Кэндзабуро Оэ — дитя японской "оттепели"

       В этом году лауреатом Нобелевской премии в области литературы стал японский прозаик Кэндзабуро Оэ — второй японец, удостоенный этой награды после Ясунари Кавабата (награжден в 1968-м).
       
       Кэндзабуро Оэ родился в 1935 году на острове Сикоку. Первые свои произведения опубликовал в конце 50-х, когда был студентом и изучал французскую литературу. В 1958-м получил премию Акутагавы за повесть "Уход за скотиной". Уже в 1966-м в Японии выходит его шеститомное собрание сочинений, которое многократно переиздается в течение последующих лет. В 1962-м Оэ опубликовал роман "Опоздавшая молодежь", который надолго обеспечил ему репутацию автора, разрабатывающего "молодежную тему" и обличающего буржуазное общество. Именно поэтому в 70-е годы в "Иностранной литературе" были напечатаны два его романа: "Футбол 1860 года" (создан в 1967-м) и "Объяли меня воды до души моей..." (вышел в Японии в 1973-м). В последние годы не пишет беллетристику, заявив, что не сочинит больше ни одного романа. Выступает как критик и эссеист, автор своеобразного "дневника писателя".
       
       Оэ — первый за семь лет, кому нам впору обрадоваться, как старому знакомцу: после того, как в 1988-м Нобелевскую премию получил Иосиф Бродский, имена нобелевских лауреатов в области литературы перестали нам что-либо говорить. Впрочем, такое положение вещей соответствует духу и протоколу "Нобеля" — премия призвана выводить из безвестности тех, кто заслуживает по мнению жюри широкой славы. Трудно сказать, насколько Оэ отвечает этому правилу: на Западе публика, по-видимому, его знает, хотя вряд ли он может сравниться по популярности, скажем, с Кобо Абэ и, во всяком случае, с Юкио Мисима (и первый, и второй выдвигались на Нобелевскую премию неоднократно). Россия в этом случае не показатель: популярность Оэ в нашей стране может быть объяснена парадоксальной приверженностью русских ко всему японскому.

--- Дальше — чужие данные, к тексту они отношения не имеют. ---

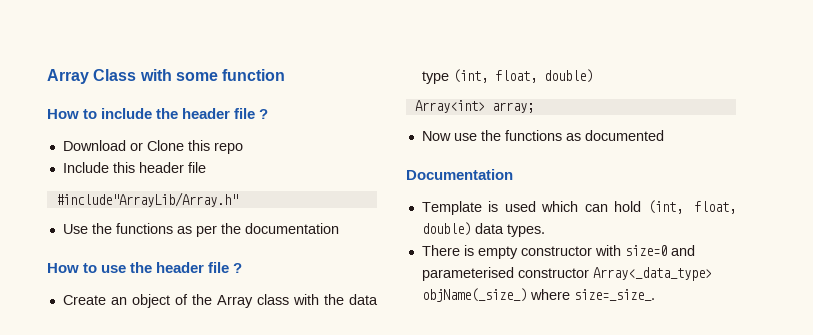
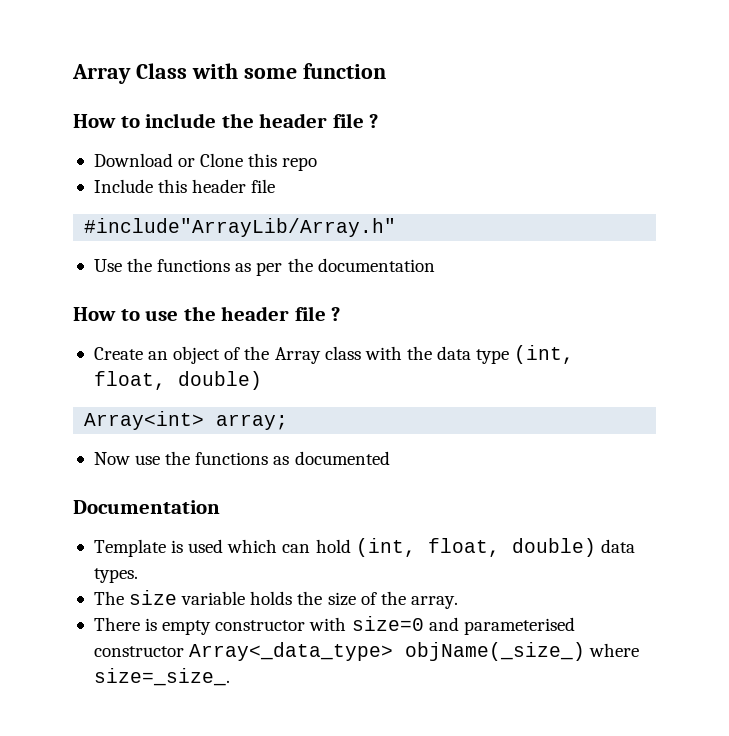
(545, 230) none -> [93,590,458,609] // The size variable holds the size of the array.

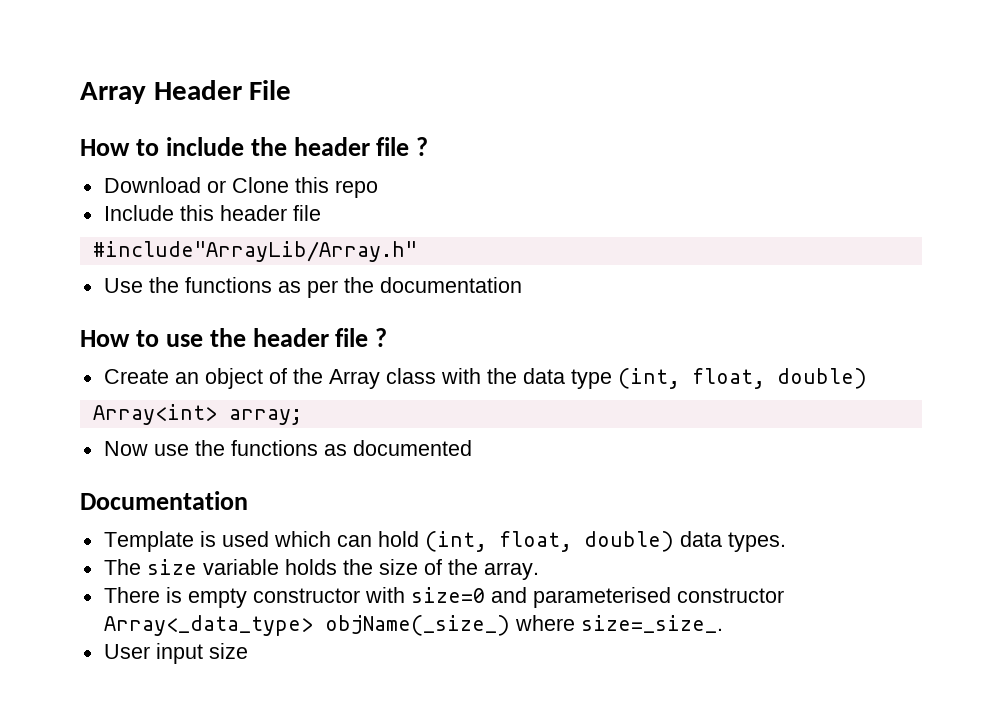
[72,63,386,84] Array Class with some function -> [80,80,292,104] Array Header File
(230, 677) none -> [103,643,248,664] // User input size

       В самом деле: суммарные тиражи старой японской поэзии намного превосходят количество переводов, скажем, Блейка, Китса и Уитмена вместе взятых; Тосиро Мифунэ после "Семи самураев" был популярнее в Москве, чем Николай Крючков; мы больше знаем о театре Но и Кабуки, чем о комедии дель арте; имена Акутагава и Кавабата нам едва ли не роднее фамилии Шолохов; наконец, фильм "Империя чувств", числившийся некогда по разряду "порнография", у нас теперь показывают на сеансах для школьников. Невероятно чуткий к языку Саша Соколов недаром вплетает в текст "Школы для дураков" именно японские словеса: русский стеб как нельзя более органично вбирает в себя именно японское. Наконец, русские сады больше похожи на сады камней, чем на мичуринские.

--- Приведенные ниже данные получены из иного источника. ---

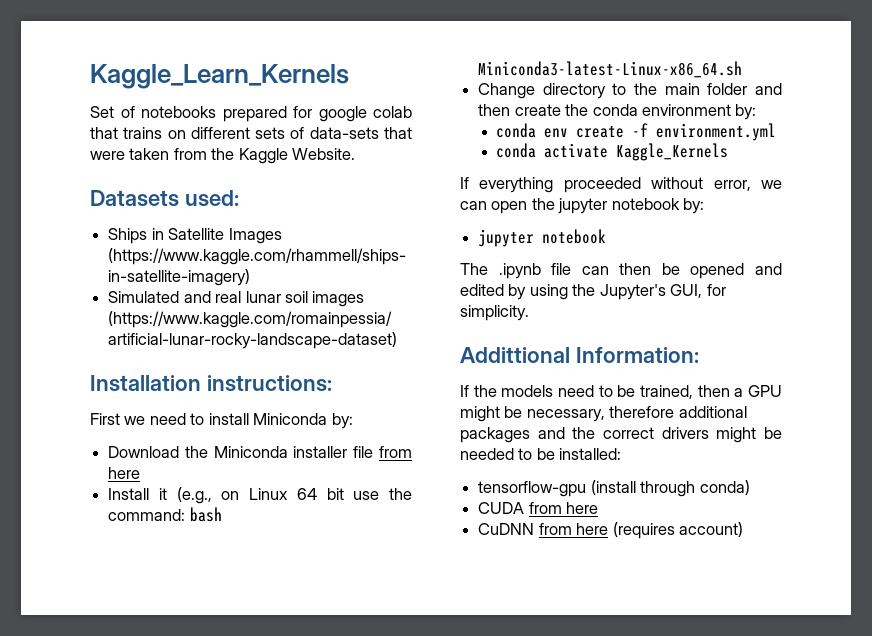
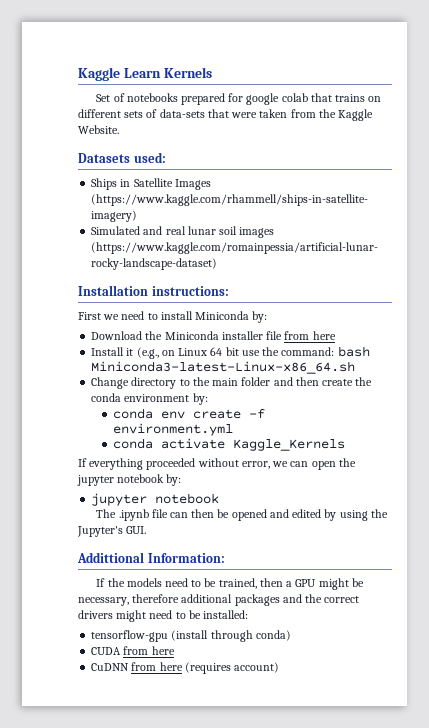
[90,64,349,89] Kaggle_Learn_Kernels -> [78,67,212,81] Kaggle Learn Kernels
[670,284,726,298] [460,305,529,321] GUI, for simplicity. -> [126,526,147,534] GUI.
[764,427,782,439] [460,448,514,460] be needed -> [149,610,173,619] need

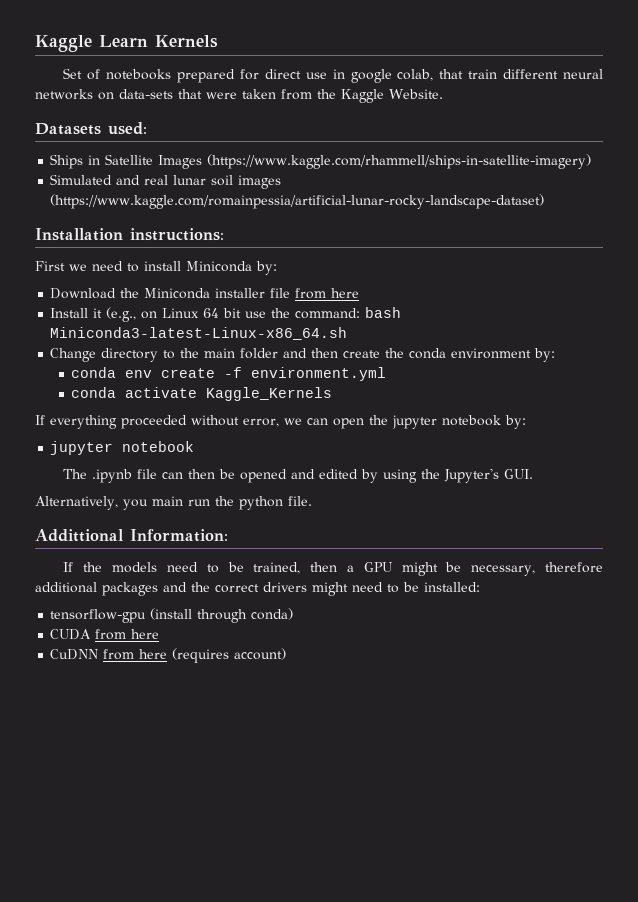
[246,93,382,105] [78,109,158,118] google colab that trains on different sets of -> [264,69,603,83] [35,89,114,100] direct use in google colab, that train different neural networks on
(147, 530) none -> [35,496,312,510] // Alternatively, you main run the python file.

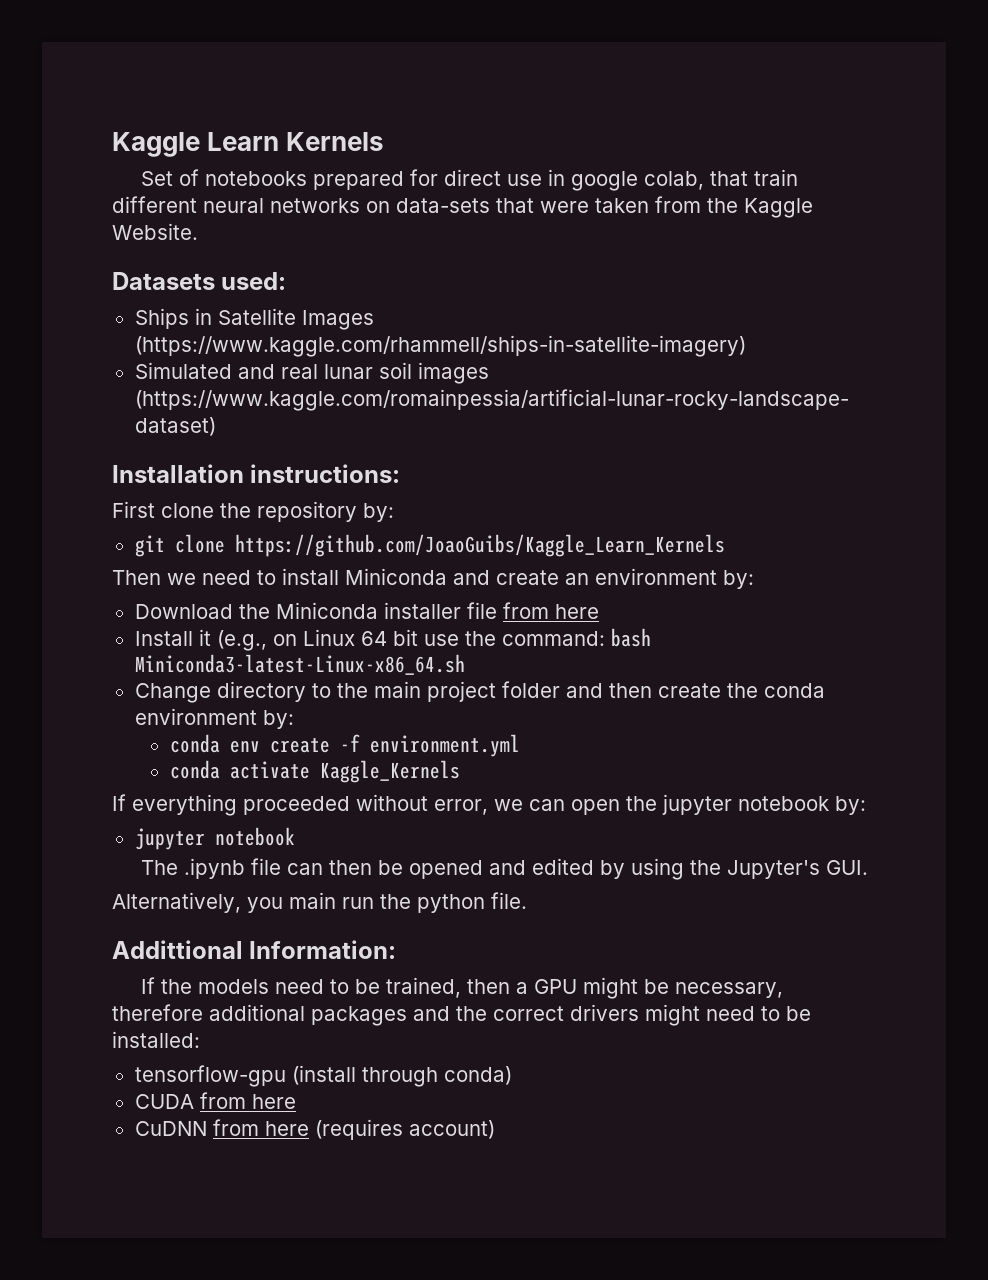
(65, 266) none -> [161,501,394,522] [134,534,725,557] [112,570,161,585] clone the repository by: // git clone https://github.com/JoaoGuibs/Kaggle_Learn_Kernels // Then
(252, 266) none -> [453,568,717,585] and create an environment
(236, 353) none -> [426,681,496,702] project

       Чем это объяснить: склонностью русских к созерцательности — азиатской составляющей российской души? Или конкретными обстоятельствами, прежде всего историческими: русские, как и японцы, до прошлого века жили при феодализме, а интеграция в западную культуру происходила в обеих странах очень поздно и одинаково насильственно. Так или иначе, но многое в литературах обеих стран в последние полтора века происходило синхронно: у японцев тоже был разночинный бум в 60-е годы ХIХ века и "критический реализм", был свой "серебряный век" (Акутагава), а "оттепель" в 60-х годах нынешнего столетия была связана с освобождением, правда, не от сталинизма, а от американизма. Чтобы продолжить ряд соответствий, можно сказать, что Кэндзабуро Оэ — это японский Василий Аксенов в 60-е, а позже — японский Андрей Битов (благо все трое ровесники). Именно Оэ — автор японской "молодежной прозы", а герой "Футбола" — со всеми, разумеется, поправками — несколько напоминает героев аксеновских повестей "Коллеги" и "Звездный билет": и там, и здесь прозрение молодого человека, разочаровывающегося в поверхностных и расхожих верованиях. В 70-е именно Оэ мог бы написать что-то вроде "Пушкинского дома" — почти все романы японца содержат культурные параллели между современностью и прошлым веком. Иначе говоря, в творчестве Оэ есть все признаки маргинальности, а не академизма. Наконец, вполне синхронно с русскими коллегами, Оэ в последние годы отказался от сочинения "чистой" беллетристки в пользу эссеистики, как и мы называем теперь новые, смешанные литературные жанры. В его книгах появляются рассуждения о Блейке и Данте, пространные цитаты из Библии, причем он причудливо переплетает их с собственным вымыслом.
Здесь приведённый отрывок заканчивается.